Conversation
Two-host conversational audio summaries from articles, videos, or text. NotebookLM-style short-form dialogue (default ~1 min, adjustable 30s to 10min+). Builds on: supadata, yt-dlp, elevenlabs.
🎙️ Skill Review:
|
| Check | Result |
|---|---|
| Raw foundational API endpoints? | ✅ PASS — No raw curl commands or foundational API URLs. Skill properly references foundational skills by name. |
| Dependencies declared? | ✅ PASS — Lists supadata, yt-dlp, elevenlabs as dependencies |
| Dependencies available? | ✅ PASS — All three foundational skills installed and env vars present (SUPADATA_API_KEY, ELEVENLABS_API_KEY) |
| Metadata well-formed? | ✅ PASS — name, description, emoji, os all present |
| Description quality? | ✅ PASS — 8 descriptive trigger phrases covering the key use cases |
Phase 1: Discovery Testing (2 sessions)
D1: YouTube Video → Listenable Recap
Prompt: "Here's a YouTube video I found interesting: https://www.youtube.com/watch?v=jNQXAC9IVRw — can you turn it into a short listenable recap? Like two people casually discussing what it's about, around 1-2 minutes of audio."
| Check | Result |
|---|---|
| Prompt clean? (no skill/API/brand names) | ✅ Yes |
| Found specialized skill? | ✅ Yes — Read audio-summary/SKILL.md as its first action |
| Used specialized workflow? | ✅ Followed the 6-step workflow (Extract → Length → Script → Voices → Generate → Deliver) |
| Used foundational skills correctly? | ✅ Read supadata + elevenlabs SKILLs, used supadata for transcript + metadata, elevenlabs wrapper for dialogue |
| Result quality? | ✅ Generated valid 1:44 MP3. Correctly handled the edge case of a 19-second source video by focusing on historical significance rather than padding thin content. |
| Voice selection? | ✅ Charlie + Lily (matches "Energetic / fun" pairing from the skill's recommendations) |
Score: ✅ Found and used the specialized skill's workflow naturally
The agent discovered the audio-summary skill purely from the task description ("listenable recap... two people casually discussing"). It followed the full 6-step specialized workflow, not just ad-hoc foundational calls.

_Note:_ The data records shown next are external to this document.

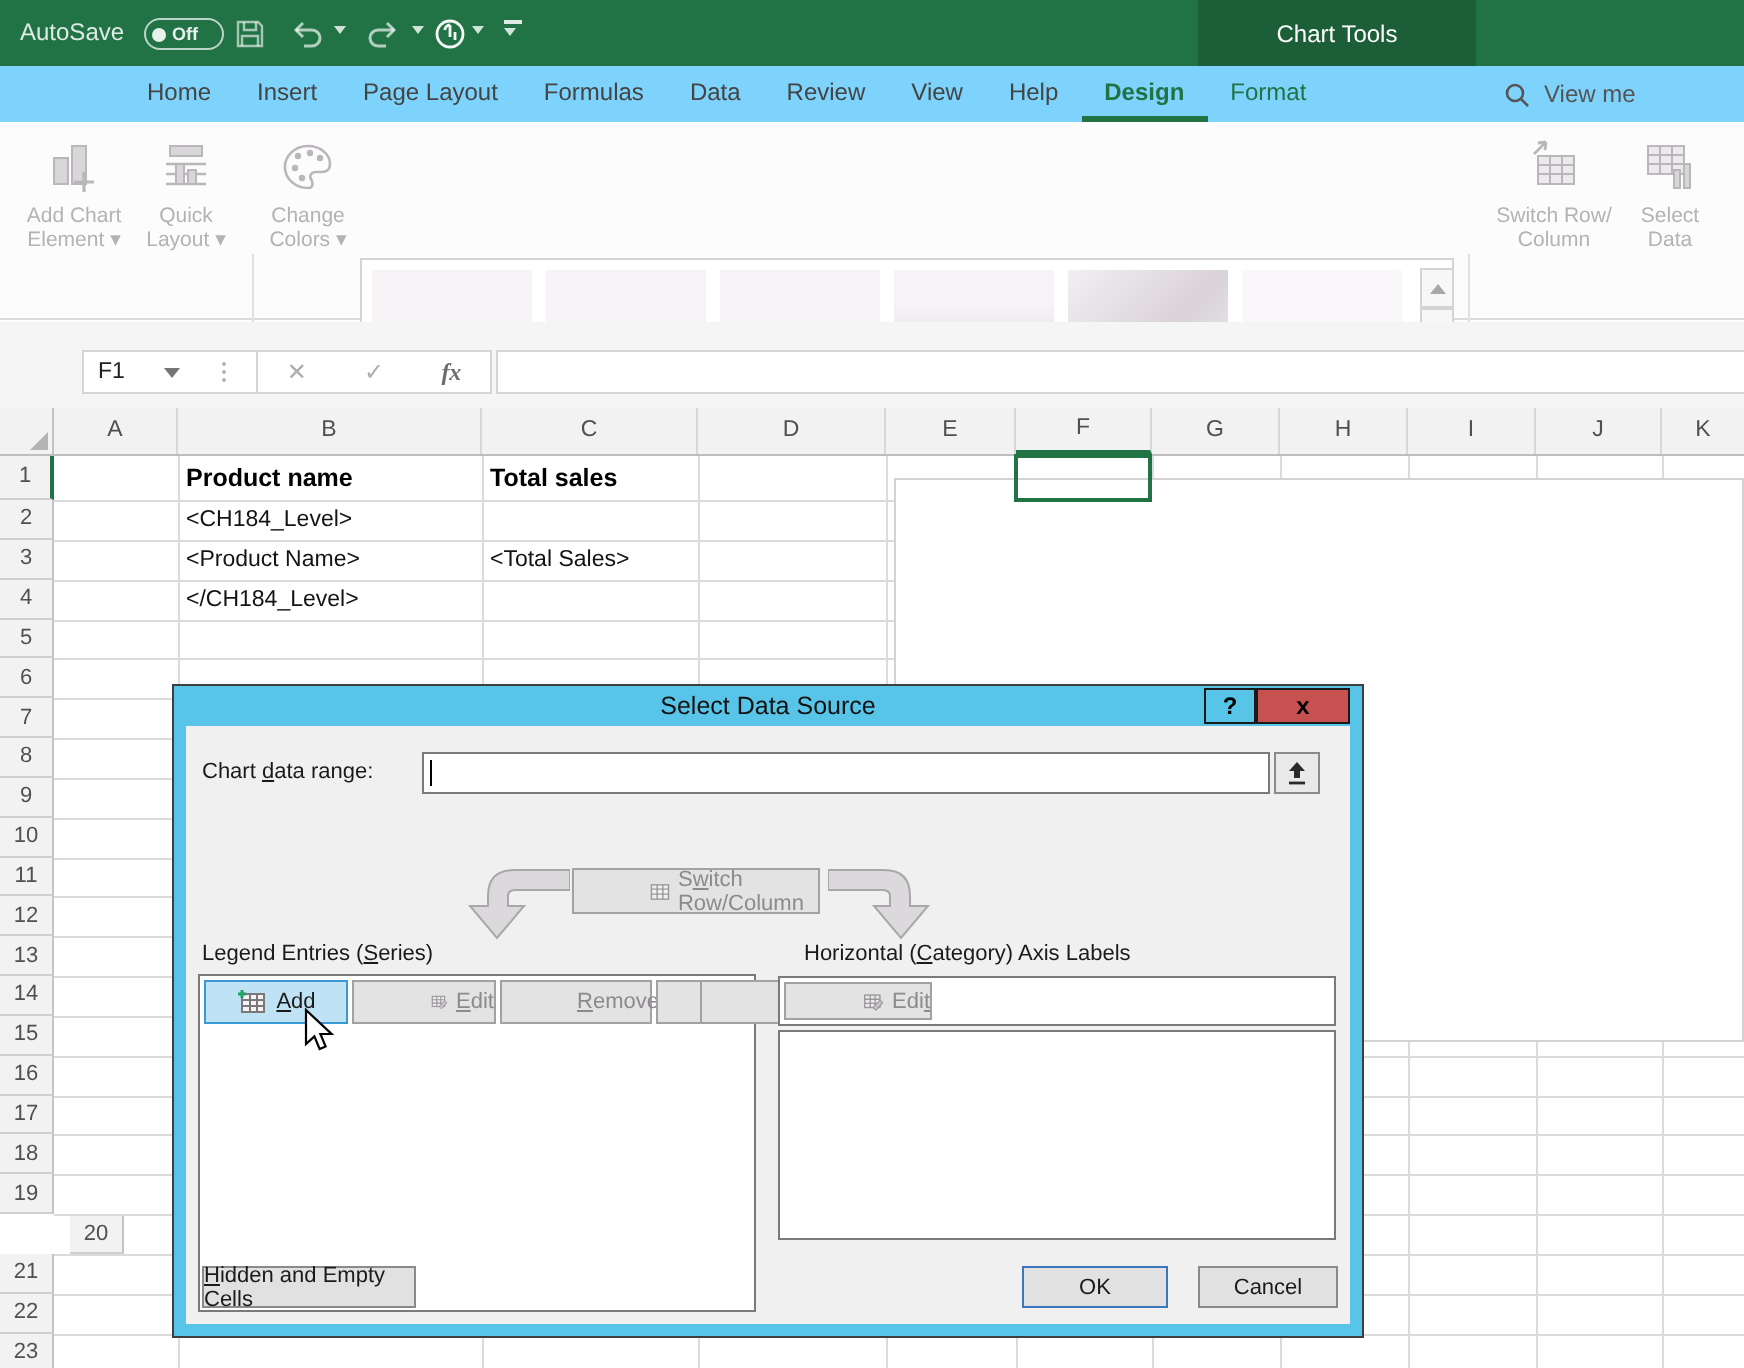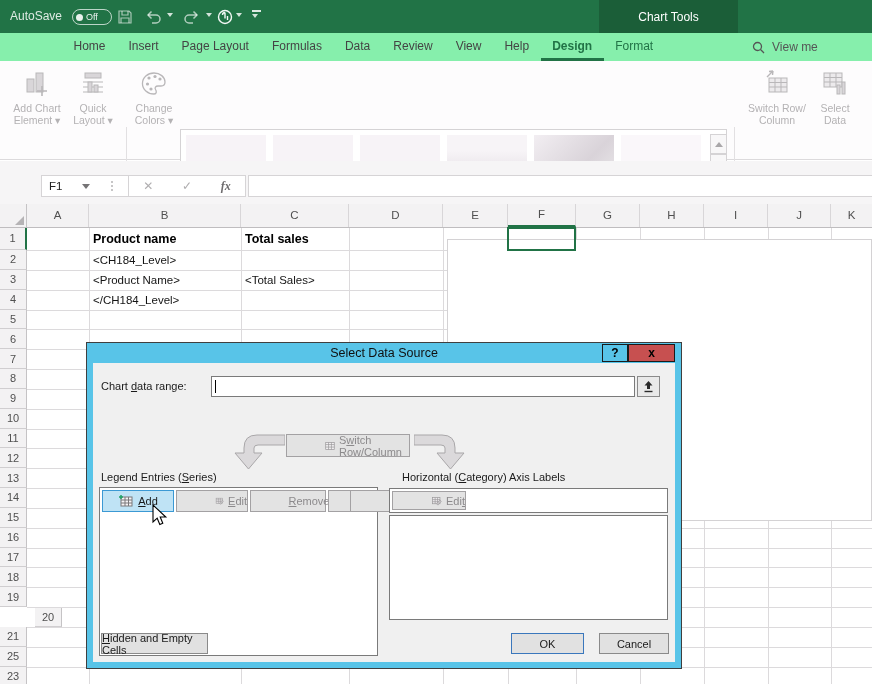--- a/index.html
+++ b/index.html
@@ -4,31 +4,31 @@
 <style>
   html,body{margin:0;padding:0;background:#fff;}
   #app{position:relative;width:872px;height:684px;overflow:hidden;
        font-family:"Liberation Sans", sans-serif; -webkit-font-smoothing:antialiased;
        background:#fff;}
   .abs{position:absolute;}
   
   #titlebar{left:0;top:0;width:872px;height:33px;background:#217346;}
   #autosave-label{left:10px;top:9px;color:rgba(255,255,255,.85);font-size:12px;}
   #autosave-toggle{left:72px;top:9px;width:32px;height:14px;border:1px solid rgba(255,255,255,.7);
-      border-radius:8px;display:flex;align-items:center;padding:0 3px;gap:3px;}
+      border-radius:8px;display:flex;align-items:center;padding:0 3px;gap:3px;font-weight:bold;}
   #autosave-dot{width:7px;height:7px;border-radius:50%;background:rgba(255,255,255,.9);}
   #autosave-state{color:rgba(255,255,255,.9);font-size:9px;line-height:1;}
   .qat-btn{top:6px;width:22px;height:22px;display:flex;align-items:center;justify-content:center;}
   .qat-caret{top:13px;width:0;height:0;border-left:3.5px solid transparent;border-right:3.5px solid transparent;
       border-top:4px solid rgba(255,255,255,.8);}
   #chart-tools-box{left:599px;top:0;width:139px;height:33px;background:#1b5e38;
       display:flex;align-items:center;justify-content:center;}
   #chart-tools-box span{color:#fff;font-size:12px;}
   
-  #tabrow{left:0;top:33px;width:872px;height:28px;background:#86efac;display:flex;align-items:stretch;padding-left:62px;box-sizing:border-box;}
+  #tabrow{left:0;top:33px;width:872px;height:28px;background:#7dd3fc;display:flex;align-items:stretch;padding-left:62px;box-sizing:border-box;}
   .tab{display:flex;align-items:center;padding:0 11.5px;font-size:12px;color:#444;border-bottom:3px solid transparent;}
   .tab.active{color:#217346;font-weight:700;border-bottom-color:#217346;}
   .tab.accent{color:#217346;}
   #tellme{left:752px;top:33px;height:28px;display:flex;align-items:center;gap:7px;color:#555;font-size:12px;}
   
   #ribbon{left:0;top:61px;width:872px;height:99px;background:#fdfcfd;border-bottom:1px solid #dcdadc;box-sizing:border-box;}
   .rib-sep{top:66px;width:1px;height:88px;background:#e2e0e2;}
   .rib-btn{display:flex;flex-direction:column;align-items:center;justify-content:flex-start;text-align:center;}
   .rib-label{font-size:10.5px;line-height:12px;color:#b4b2b4;margin-top:3px;}
   .grp-label{top:143px;font-size:10.5px;color:#6a686a;text-align:center;}
@@ -303,21 +303,21 @@
       <div class="rowhead" style="top: 547.6px; height: 19.84px;">17</div>
       <div class="hline" style="left: 27px; top: 567.44px; width: 846px;"></div>
       <div class="rowhead" style="top: 567.44px; height: 19.84px;">18</div>
       <div class="hline" style="left: 27px; top: 587.28px; width: 846px;"></div>
       <div class="rowhead" style="top: 587.28px; height: 19.84px;">19</div>
       <div class="hline" style="left: 27px; top: 607.12px; width: 846px;"></div>
       <div class="rowhead" style="top: 607.12px; height: 19.84px; margin-left: 35px;">20</div>
       <div class="hline" style="left: 27px; top: 626.96px; width: 846px;"></div>
       <div class="rowhead" style="top: 626.96px; height: 19.84px;">21</div>
       <div class="hline" style="left: 27px; top: 646.8px; width: 846px;"></div>
-      <div class="rowhead" style="top: 646.8px; height: 19.84px;">25</div>
+      <div class="rowhead" style="top: 646.8px; height: 19.84px;">22</div>
       <div class="hline" style="left: 27px; top: 666.64px; width: 846px;"></div>
       <div class="rowhead" style="top: 666.64px; height: 19.84px;">23</div>
       <div class="cell-text bold" style="left: 93px; top: 227.5px; height: 22.5px;">Product name</div>
       <div class="cell-text bold" style="left: 245px; top: 227.5px; height: 22.5px;">Total sales</div>
       <div class="cell-text" style="left: 93px; top: 250px; height: 19.84px;">&lt;CH184_Level&gt;</div>
       <div class="cell-text" style="left: 93px; top: 269.84px; height: 19.84px;">&lt;Product Name&gt;</div>
       <div class="cell-text" style="left: 245px; top: 269.84px; height: 19.84px;">&lt;Total Sales&gt;</div>
       <div class="cell-text" style="left: 93px; top: 289.68px; height: 19.84px;">&lt;/CH184_Level&gt;</div>
     </div>
   <div class="abs" id="chart-object"></div>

D2: Article → Conversational Audio Summary
Prompt: "I have this article I want to listen to instead of reading: https://paulgraham.com/writes.html — make it into a short conversational audio summary with two different voices, like a quick podcast recap."
| Check | Result |
|---|---|
| Prompt clean? (no skill/API/brand names) | ✅ Yes |
| Found specialized skill? | ✅ Yes — Read audio-summary/SKILL.md first |
| Used specialized workflow? | ✅ Full 6-step workflow followed |
| Used foundational skills correctly? | ✅ Read supadata + elevenlabs SKILLs, used supadata for web scrape, elevenlabs dialogue command |
| Result quality? | ✅ Generated valid 1:46 MP3. Good content coverage of the Paul Graham essay. |
| Voice selection? | ✅ George + Lily (matches "Professional / news" pairing) |
Score: ✅ Found and used the specialized skill's workflow naturally
Excellent discoverability. The description's trigger phrases ("turning an article or blog post into a listenable recap", "creating a conversational audio digest") matched the natural language of the prompt.
Phase 2: Explicit Testing (3 sessions)
E1: YouTube Video — Primary Use Case
Prompt: "You have a skill called 'audio-summary'... Read its SKILL.md first, then use it to turn this YouTube video into a 1-minute two-host audio summary: https://www.youtube.com/watch?v=jNQXAC9IVRw — follow the workflow steps exactly."
| Check | Result |
|---|---|
| Read the SKILL.md? | ✅ Read audio-summary SKILL.md, then supadata + elevenlabs |
| Followed workflow steps? | ✅ All 6 steps executed in order |
| Source extraction worked? | ✅ Got transcript via supadata (text=true), metadata via supadata /youtube/video (noted yt-dlp was blocked by bot detection) |
| Target length correct? | ✅ 1 minute → ~150 words. Output was ~73 seconds |
| Dialogue quality? | ✅ Natural two-host script, hook → core → wrap structure |
| Voice selection? | ✅ Will + Lily (matches "Energetic / fun" pairing) |
| Audio generated? | ✅ Valid MP3, 128kbps, 44.1kHz |
| Delivery format? | ✅ File path + duration + coverage summary |
Score: ✅ Skill works correctly — full workflow executed
Note: The agent mentioned yt-dlp was "blocked by bot detection" for metadata and fell back to supadata's /youtube/video endpoint. The skill's Step 1 says to use yt-dlp for metadata, but the supadata fallback worked fine. This is a minor robustness point — the skill could mention this fallback path explicitly.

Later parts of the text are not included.